The new Asset and Ownership Board follows the same contract model: portable browser-local asset libraries now validate against the published asset-library schema before they are imported, copied, or downloaded, including optional portfolio IDs, portfolio labels, and related asset links for a lightweight local service map.

That service map is no longer just descriptive data. The browser now derives a coverage score and coverage state for each portfolio so an operator can see whether the linked service still has owner gaps, unrouted exposure items, only copy-safe delivery routes, or starter contracts that still need promotion before live browser use.

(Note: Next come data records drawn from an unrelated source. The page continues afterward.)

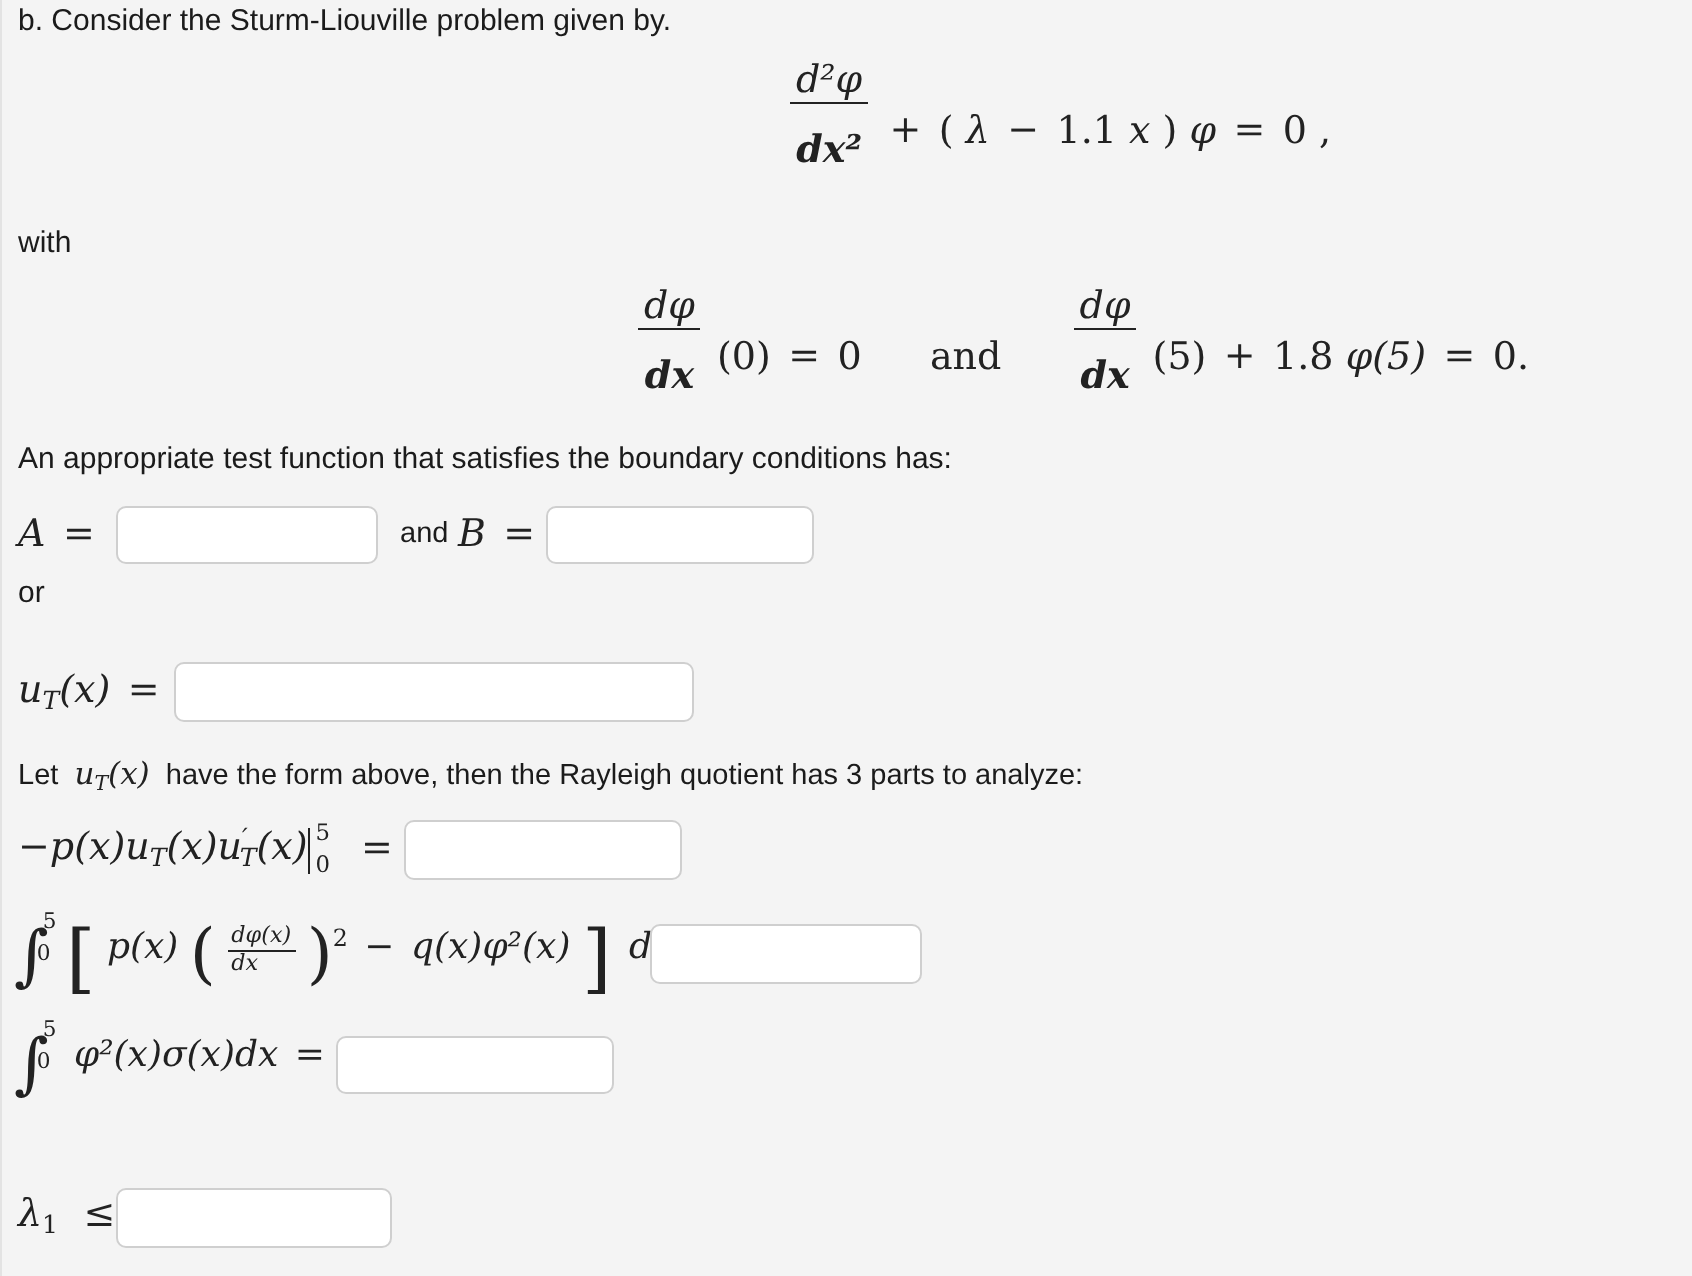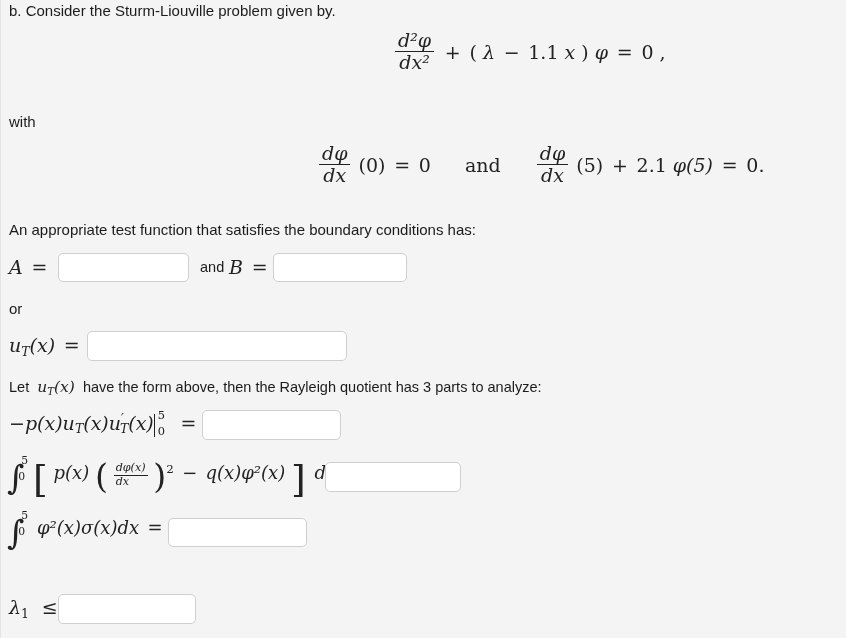"dx²" .frac > .den { font-weight: none -> bold; padding: 0 3px -> 13px 3px }
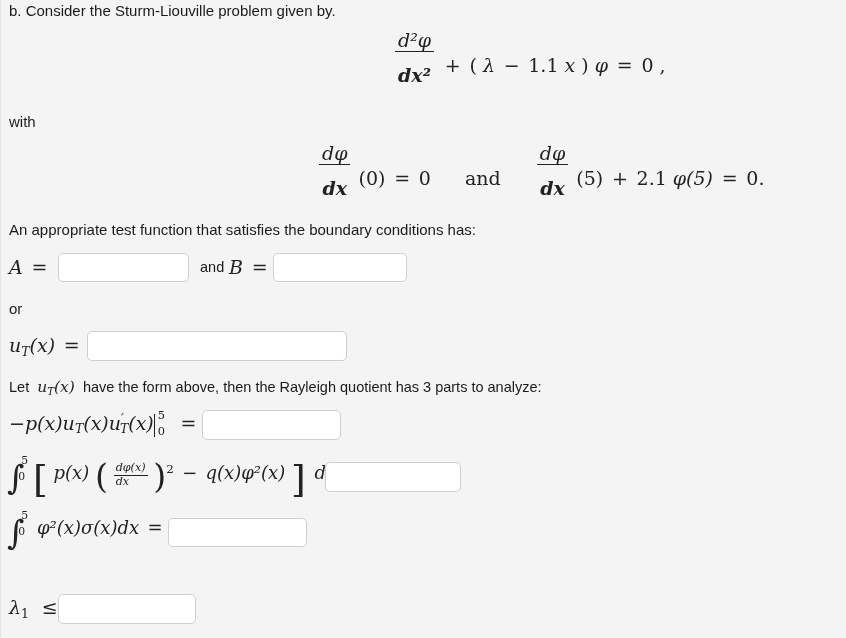"2.1" span.mn { text: 2.1 -> 1.8 }
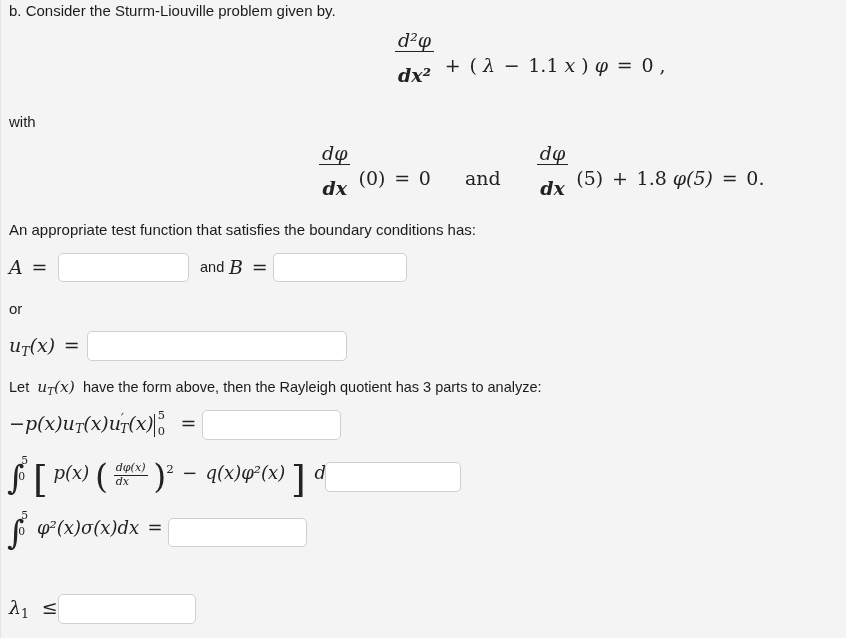"or" div.prose { top: 300px -> 288px }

The latest layer on top of that local service map is dependency-aware coverage. Linked assets now fan out into upstream and downstream portfolio relationships so the Router and Asset preview can show whether one partially covered service is still blocking or amplifying risk for other services. The exported portfolio snapshot is now schema-backed as /marketplace-schemas/portfolio-coverage.schema.json, which makes the copy/download path usable as a stable contract for external consumers.

The Routing Policy Lab follows the same pattern: single-policy exports and full routing-library exports now validate against published routing schemas before the browser applies, copies, downloads, or imports them, including portfolio-aware match logic when multiple assets roll up to one business service.